Jack Daniel McCullough, 71, was arrested last week at his home in Seattle. He was charged Friday in the connection with the death and disappearance of Maria Ridulph in 1957 in his hometown of Sycamore, Illinois.

At a hearing Monday, a judge set McCullough's bail at $3 million. Wednesday's new charge is a holding charge that will allow Washington police to continue keep McCullough in custody until he returns to Illinois where he will be prosecuted.

More than 50 years ago, Ridulph was abducted while playing with her friend, Cathy Sigman, near their homes in Illinois. Sigman told police that she and her friend were approached by a man in his early 20s wearing a multi-colored sweater who identified himself as "Johnny," according to the probable cause statement that led to McCullough's arrest.

Sigman told police the man gave Ridulph a piggy-back ride and then asked the girls if they had dolls, the documents state. While Ridulph went home to get a doll for "Johnny," Sigman said the man touched her on the arm and thigh, but their interaction went no further. Afterwards, she said she went inside her home to get mittens and when she returned, Ridulph and "Johnny" were gone.

After ignoring Sigman's initial reports that her friend had disappeared, a massive search went out to find Ridulph. Soon after the FBI became involved and agents sent daily reports to then FBI director J. Edgar Hoover.

Ridulph's skeletal remains were found on April 26, 1958, about 120 miles from where she disappeared.

McCullough, who then went by John Tessier, was an initial suspect, but he had an alibi.

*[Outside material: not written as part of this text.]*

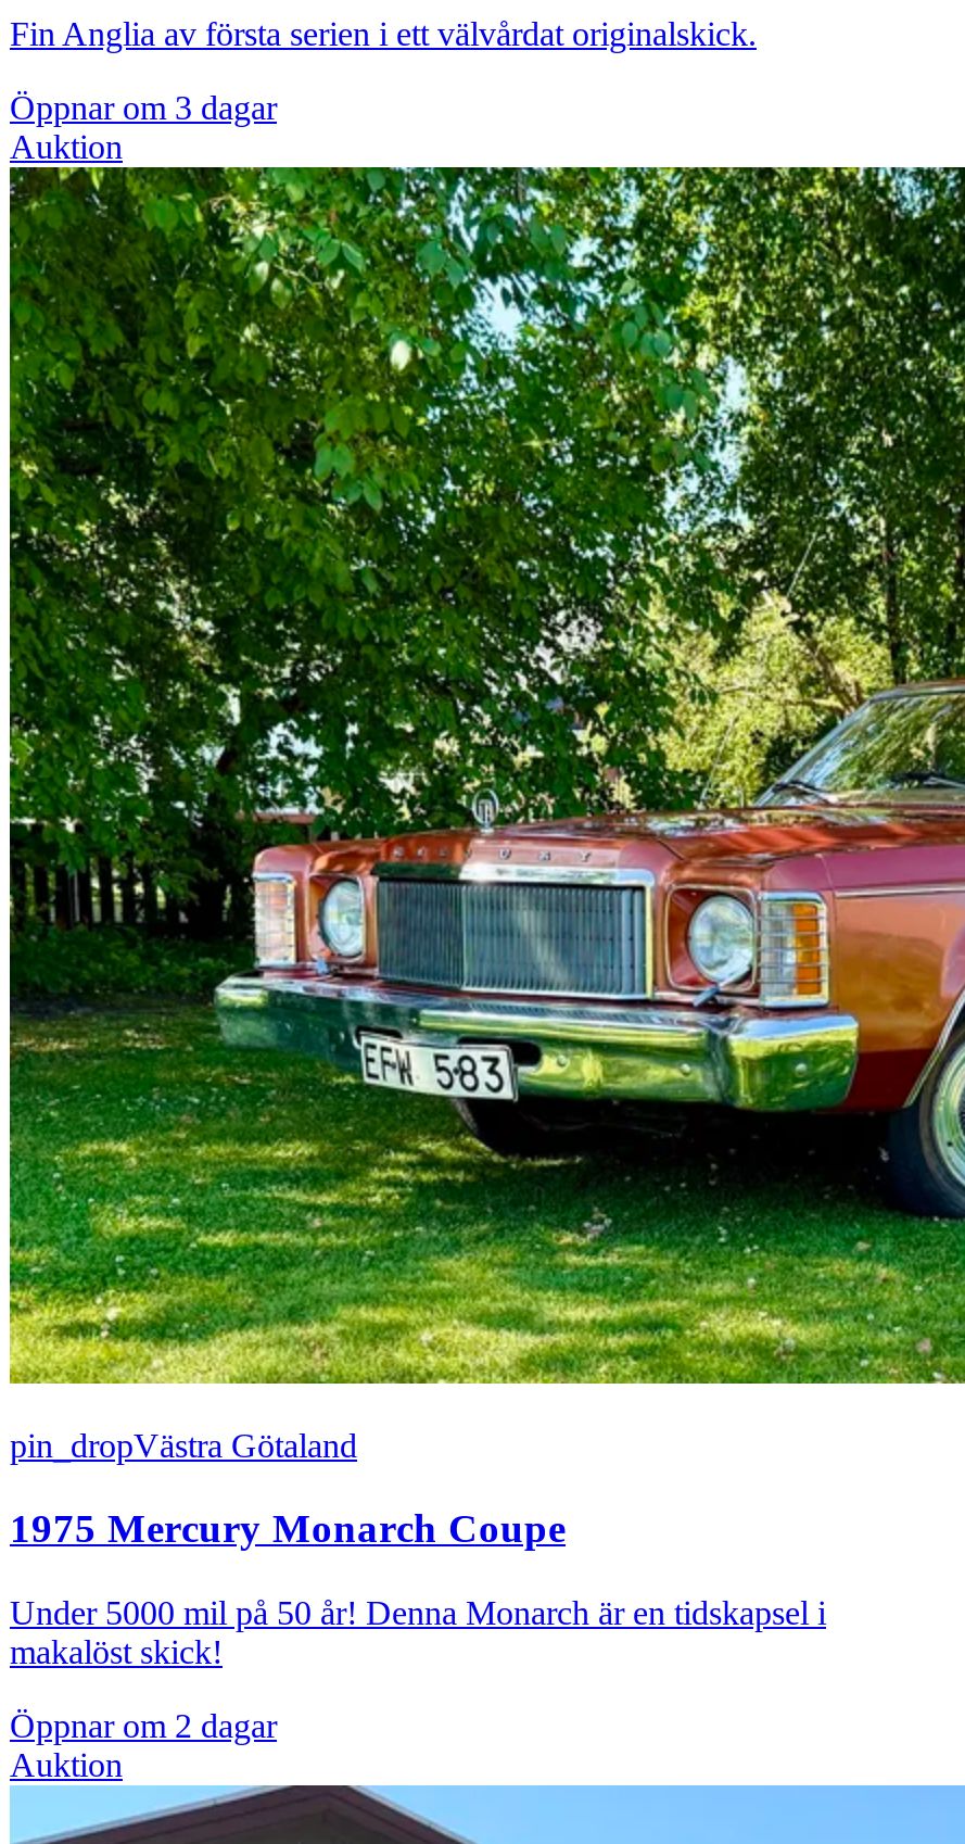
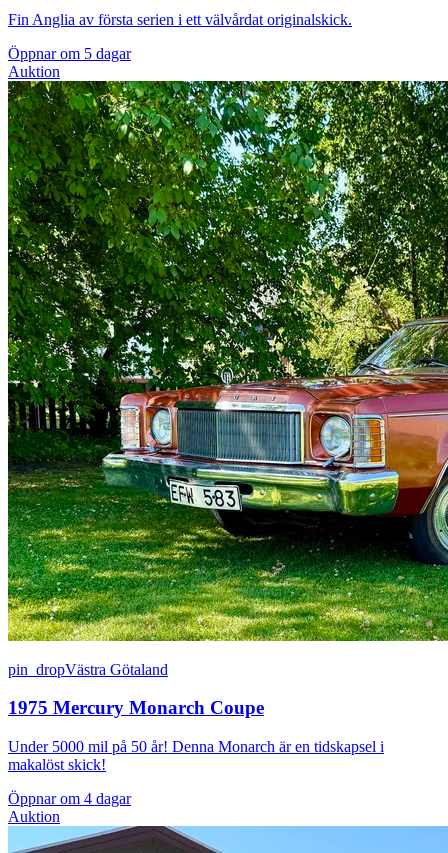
[10,88,277,125] Öppnar om 3 dagar -> [8,45,131,62] Öppnar om 5 dagar
[10,1708,277,1745] Öppnar om 2 dagar -> [8,790,131,807] Öppnar om 4 dagar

He told police that he was in Rockford, Illinois at a military recruiting station on the evening of Ridulph's disappearance. McCullough said he had been given a train ticket from Rockford to Chicago by the military. After the session, he said he returned home and went on a date with his girlfriend.

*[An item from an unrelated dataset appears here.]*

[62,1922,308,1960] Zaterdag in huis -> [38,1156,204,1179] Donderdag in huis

Police re-interviewed his then-girlfriend in 2010 and asked if she had any photos of McCullough. While showing police her pictures, the woman discovered an unused train ticket from Rockford to Chicago that she said he had given her on the date of the crime.

The discovery led to McCullough's arrest and eventual charge, according to court documents.

Shortly after Ridulph's disappearance, McCullough was accepted by the Air Force and legally changed his name from John Tessier to Jack Daniel McCullough. He eventually transferred to the Army and was assigned to Fort Lewis in Washington. He has been living in Seattle.

At a hearing Monday, McCullough's attorney told the judge his client doesn't acknowledge that he is who the state claims he is, according to CNN affiliate KOMO in Seattle.

Last September, investigators tracked down Cathy Sigman, now in her 60s, and showed her some old photos of men who fit the description of John Tessier, aka McCullough. "That's him," she said, according to the probable cause statement that led to McCullough's arrest. "To the best of my memory and recollection of that night, that's him."